Любовь Абрамовна собралась с силами, ответила прерывисто, с одышкой:
— Перстень… Дедушки Леши и Толика — Натана Моисеевича… Помнишь его?..
— Конечно, — тихо сказала Лидочка.
— Ему на шестидесятилетие наш дружок покойный Ванечка Лепехин подарил… А Натан даже обручального-то кольца не носил… И перстень этот надевал только тогда, когда Ваня к нам в гости приходил. Чтобы не обидеть Ваню… А мне все говорил потихоньку — «пусть этот уродец потом Лешке достанется на черный день…» Вот, Лидуня, и пришел этот черный день… А Леши и нету… Кому теперь этот перстень? — спросила Любовь Абрамовна и заплакала.
— Толику, — сказала Лида и вложила в руки Любови Абрамовны тяжелый перстень.
— Да, детка… Правильно. Подружка ты моя… — сквозь слезы улыбнулась Любовь Абрамовна.
Она ласково погладила Лидочку по голове, поцеловала в макушку и положила перстень на тумбочку рядом с узким диванчиком, на котором когда-то спал ее внук Леша Самошников, а теперь мучилась бессонницами его бабушка…
— Стоп, Ангел!.. Подождите, — спохватился я, очнувшись от какого-то странного состояния полудремоты, полубодрствования. — Это вы мне все еще рассказываете? Или я все уже сам вижу?!
— Ну, в какой-то степени, наверное, чуточку и то и другое… — замялся Ангел. — Конечно, рассказываю вам это я, но вы, то ли в силу своей профессии, то ли это у вас врожденное, вы — человек с сильно обостренным восприятием.

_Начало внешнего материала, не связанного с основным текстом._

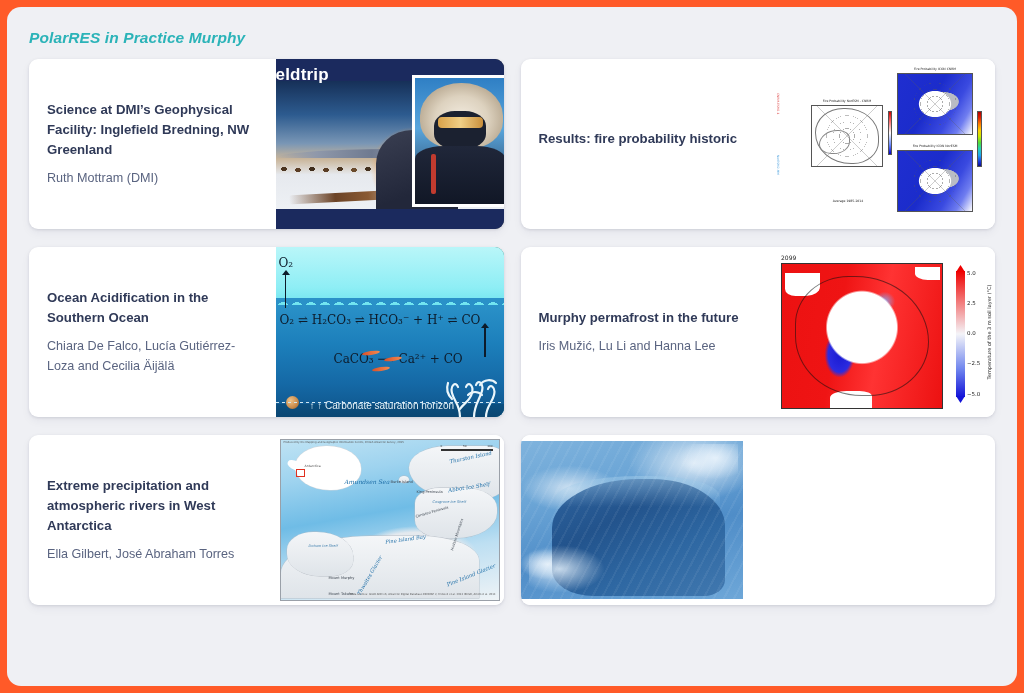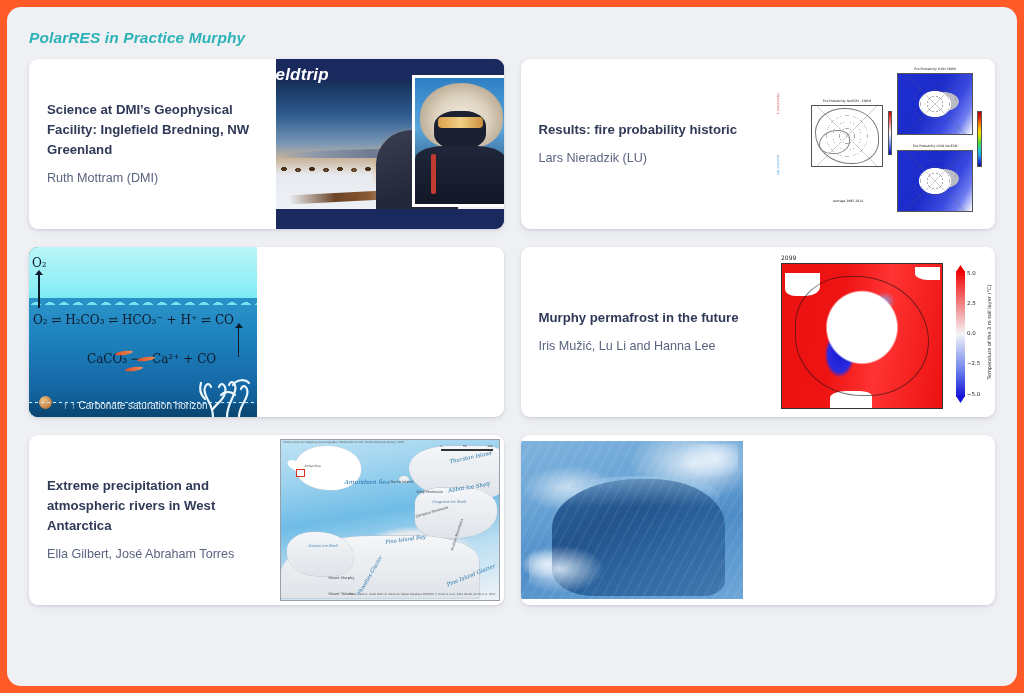--- a/index.html
+++ b/index.html
@@ -86,21 +86,21 @@
     align-self: stretch;
   }
 
   .thumb-inner {
     position: absolute;
     inset: 0;
     overflow: hidden;
   }
 
   
-  .t1 { background: #404040; font-style: italic; }
+  .t1 { background: #404040; }
   .t1 .slide-head {
     position: absolute;
     left: 0; top: 6px;
     font-size: 17px;
     font-weight: 700;
     color: #ffffff;
     letter-spacing: 0.2px;
     z-index: 4;
   }
   .t1 .photo {
@@ -532,21 +532,20 @@
             <div class="parka"></div>
             <div class="zip"></div>
           </div>
         </div>
       </div>
     </div>
 
     <div class="story-card">
       <div class="card-text">
         <div class="card-title">Results: fire probability historic</div>
-        <div class="card-authors">Lars Nieradzik (LU)</div>
       </div>
       <div class="card-thumb">
         <div class="thumb-inner t2">
 
           <div class="tiny-axis" style="left:8px; top:34px; color:#e05555;">CNRM-ESM2-1</div>
           <div class="tiny-axis" style="left:8px; top:96px; color:#5aa8e0;">NorESM2-MM</div>
 
           <div class="fig-label" style="left:42px; top:40px; width:76px;">Fire Probability NorESM - CNRM</div>
           <div class="polar-map" style="left:44px; top:46px; width:72px; height:62px;">
             <div class="grat"></div>
@@ -567,20 +566,24 @@
             <div class="ice"></div>
             <div class="grat"></div>
           </div>
 
           <div class="cbar-rainbow" style="left:210px; top:52px; width:5px; height:56px;"></div>
         </div>
       </div>
     </div>
 
     <div class="story-card">
+      <div class="card-text">
+        <div class="card-title">Ocean Acidification in the Southern Ocean</div>
+        <div class="card-authors">Chiara De Falco, Lucía Gutiérrez-Loza and Cecilia Äijälä</div>
+      </div>
       <div class="card-thumb">
         <div class="thumb-inner t3">
           <div class="sky"></div>
           <div class="sea"></div>
           <div class="waves"></div>
           <div class="o2-top">O₂</div>
           <div class="arrow-up-left"></div>
           <div class="arrow-up-right"></div>
           <div class="eq-top">
             <span>O₂ ⇌ H₂CO₃ ⇌ HCO₃⁻ + H⁺ ⇌ CO</span>

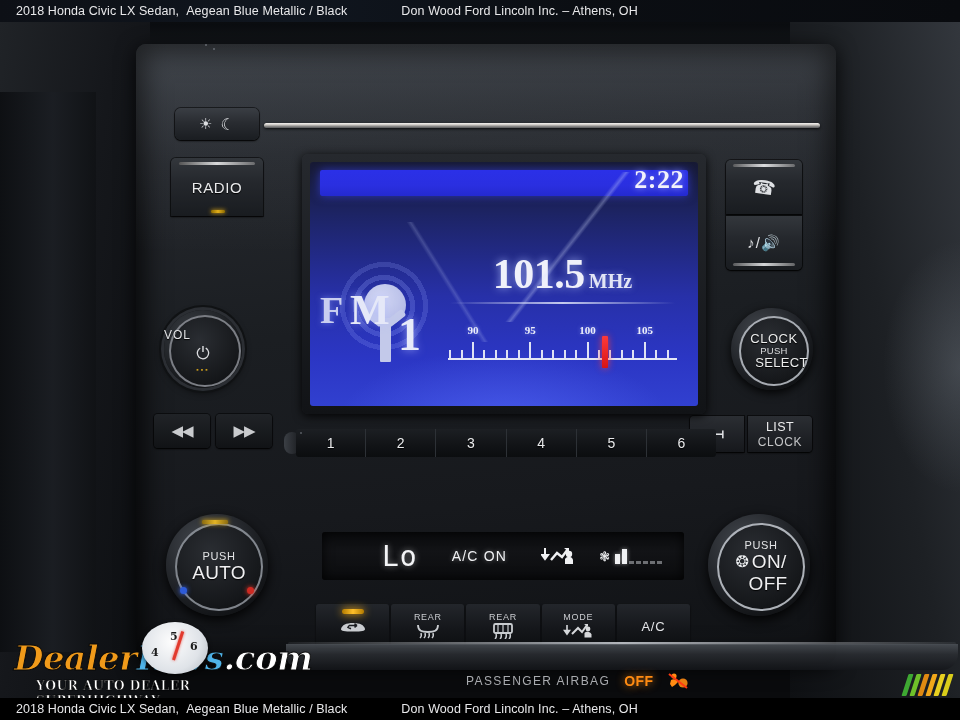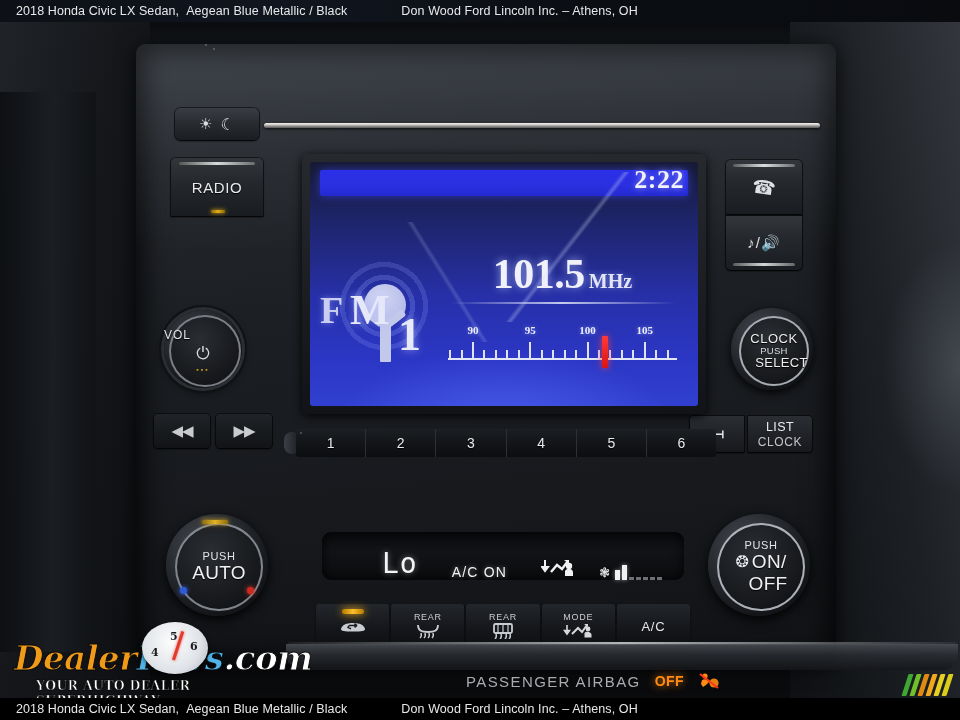--- a/index.html
+++ b/index.html
@@ -197,23 +197,23 @@
   #climate-knob-r{position:absolute;right:26px;top:470px;width:102px;height:102px;border-radius:50%;
     background:radial-gradient(circle at 36% 30%, #45494f 0%, #26292e 42%, #141619 72%, #08090b 100%);
     box-shadow:0 4px 12px rgba(0,0,0,.9);}
   #climate-knob-r-ring{position:absolute;left:9px;top:9px;width:84px;height:84px;border-radius:50%;
     border:2px solid rgba(215,220,228,.78);
     background:radial-gradient(circle at 40% 32%, #2a2d32 0%, #15171a 70%, #090a0c 100%);
     display:flex;flex-direction:column;align-items:center;justify-content:center;}
   .fan-row{display:flex;align-items:center;justify-content:center;gap:3px;}
 
   
-  #climate-lcd{position:absolute;left:186px;top:488px;width:362px;height:48px;border-radius:9px;
+  #climate-lcd{position:absolute;left:186px;top:488px;width:362px;height:48px;border-radius:3px;
     background:linear-gradient(180deg,#0a0b0d 0%,#121316 40%,#0b0c0e 100%);
-    display:flex;align-items:flex-end;box-shadow:inset 0 0 12px rgba(0,0,0,.9);}
+    display:flex;align-items:center;box-shadow:inset 0 0 12px rgba(0,0,0,.9);}
   #clim-temp{margin-left:60px;font-size:28px;letter-spacing:1px;color:#f3f4f6;
     font-family:"DejaVu Sans Mono",monospace;text-shadow:0 0 6px rgba(255,255,255,.45);}
   #clim-ac{margin-left:34px;font-size:14px;letter-spacing:1.2px;color:#f0f1f3;
     text-shadow:0 0 5px rgba(255,255,255,.4);}
   #clim-mode{margin-left:34px;display:flex;align-items:center;}
   #clim-fan{margin-left:24px;display:flex;align-items:flex-end;gap:2px;}
   .fanbar{width:5px;background:#f0f1f3;box-shadow:0 0 4px rgba(255,255,255,.5);}
   .fanbar.off{background:#6d6f73;height:3px !important;box-shadow:none;}
 
   
@@ -223,21 +223,21 @@
     display:flex;flex-direction:column;align-items:center;justify-content:center;
     box-shadow:0 1px 2px rgba(0,0,0,.8);}
   .cbtn-text{font-size:9px;letter-spacing:.7px;color:#c9cbcf;line-height:1.05;}
   .cbtn-big{font-size:13px;letter-spacing:.8px;color:#e4e5e8;}
   .cbtn-led{position:absolute;top:5px;left:50%;transform:translateX(-50%);
     width:22px;height:5px;border-radius:2px;
     background:linear-gradient(90deg,#b17a00,#ffc02a,#b17a00);box-shadow:0 0 8px #ffb418;}
 
   
   #airbag{position:absolute;left:330px;top:628px;display:flex;align-items:center;gap:14px;}
-  #airbag-label{font-size:15px;letter-spacing:1.4px;color:#a9abaf;}
+  #airbag-label{font-size:12px;letter-spacing:1.4px;color:#a9abaf;}
   #airbag-off{font-size:14px;font-weight:bold;letter-spacing:.4px;color:#ff8b12;
     text-shadow:0 0 8px rgba(255,140,20,.85);}
   #airbag-icon{position:relative;width:22px;height:18px;}
 
   
   #lower-trim{position:absolute;left:150px;top:600px;width:672px;height:26px;
     background:linear-gradient(180deg,#4c5157 0%,#2b2e33 40%,#14161a 100%);
     border-radius:0 0 16px 16px;opacity:.85;}
   #lower-trim-chrome{position:absolute;left:152px;top:598px;width:668px;height:3px;
     background:linear-gradient(90deg,rgba(150,155,162,.1),rgba(220,224,230,.8),rgba(150,155,162,.1));

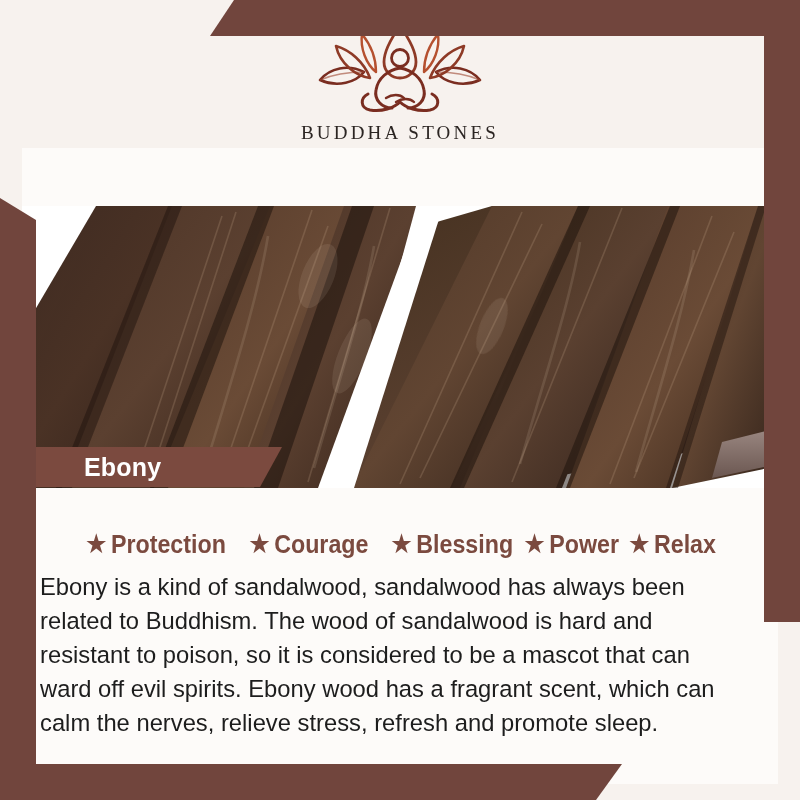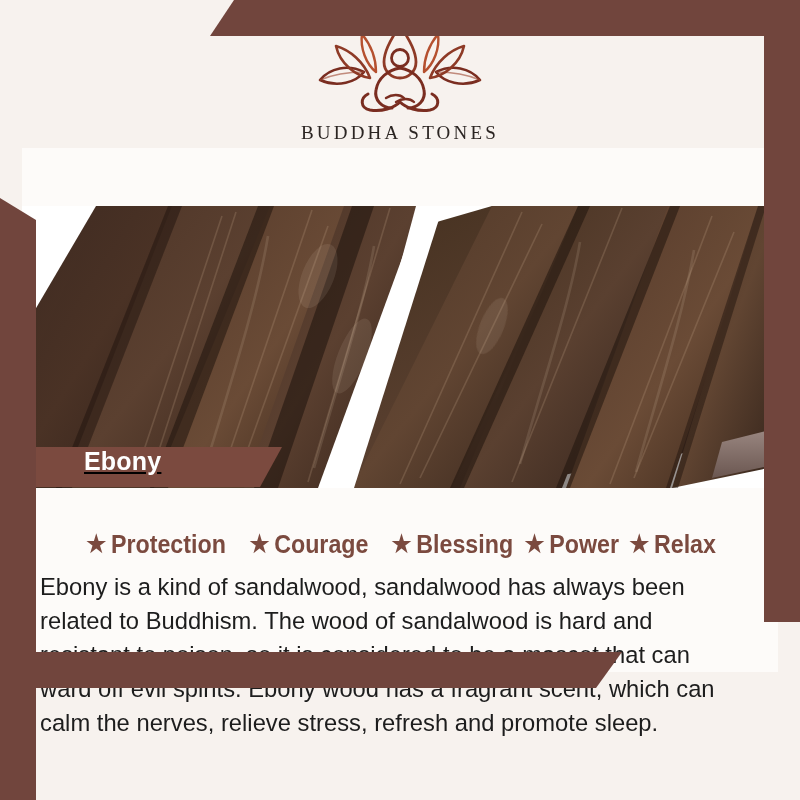--- a/index.html
+++ b/index.html
@@ -2,21 +2,21 @@
 <html><head>
 <meta charset="utf-8">
 <style>
   html,body{margin:0;padding:0;}
   body{
     width:800px;height:800px;
     font-family:"Liberation Sans",sans-serif;
     background:#f7f2ee;
     overflow:hidden;
   }
-  .page{position:relative;width:800px;height:688px;background:#f7f2ee;}
+  .page{position:relative;width:800px;height:800px;background:#f7f2ee;}
 
   
   .card{
     position:absolute;left:22px;top:16px;right:22px;bottom:16px;
     background:#fdfbf9;
   }
 
   
   .bar{position:absolute;background:#71453d;}
   .bar-top{
@@ -67,21 +67,21 @@
     position:absolute;left:22px;top:206px;right:22px;height:282px;
     background:#ffffff;overflow:hidden;
   }
   .photo svg{display:block;width:100%;height:100%;}
 
   
   .ebony-banner{
     position:absolute;left:22px;top:447px;width:260px;height:40px;
     background:#7b4a3f;
     clip-path:polygon(0 0,100% 0,calc(100% - 22px) 100%,0 100%);
-    display:flex;text-decoration:underline;
+    display:flex;align-items:center;
   }
   .ebony-text{
     margin-left:62px;color:#ffffff;font-size:25px;font-weight:700;
     letter-spacing:.2px;
   }
 
   
   .benefits{
     position:absolute;left:22px;top:524px;right:22px;height:40px;
     display:flex;align-items:center;justify-content:center;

Поэтому вы невольно и как бы мысленно начинаете иллюстрировать мой рассказ своим воображением. И от этого вам иногда кажется, что вы не только слышите меня, но и видите то, о чем я вам рассказываю.
— Простите, что прервал вас, но последние минут двадцать я пребывал в некотором смятении… — извинился я.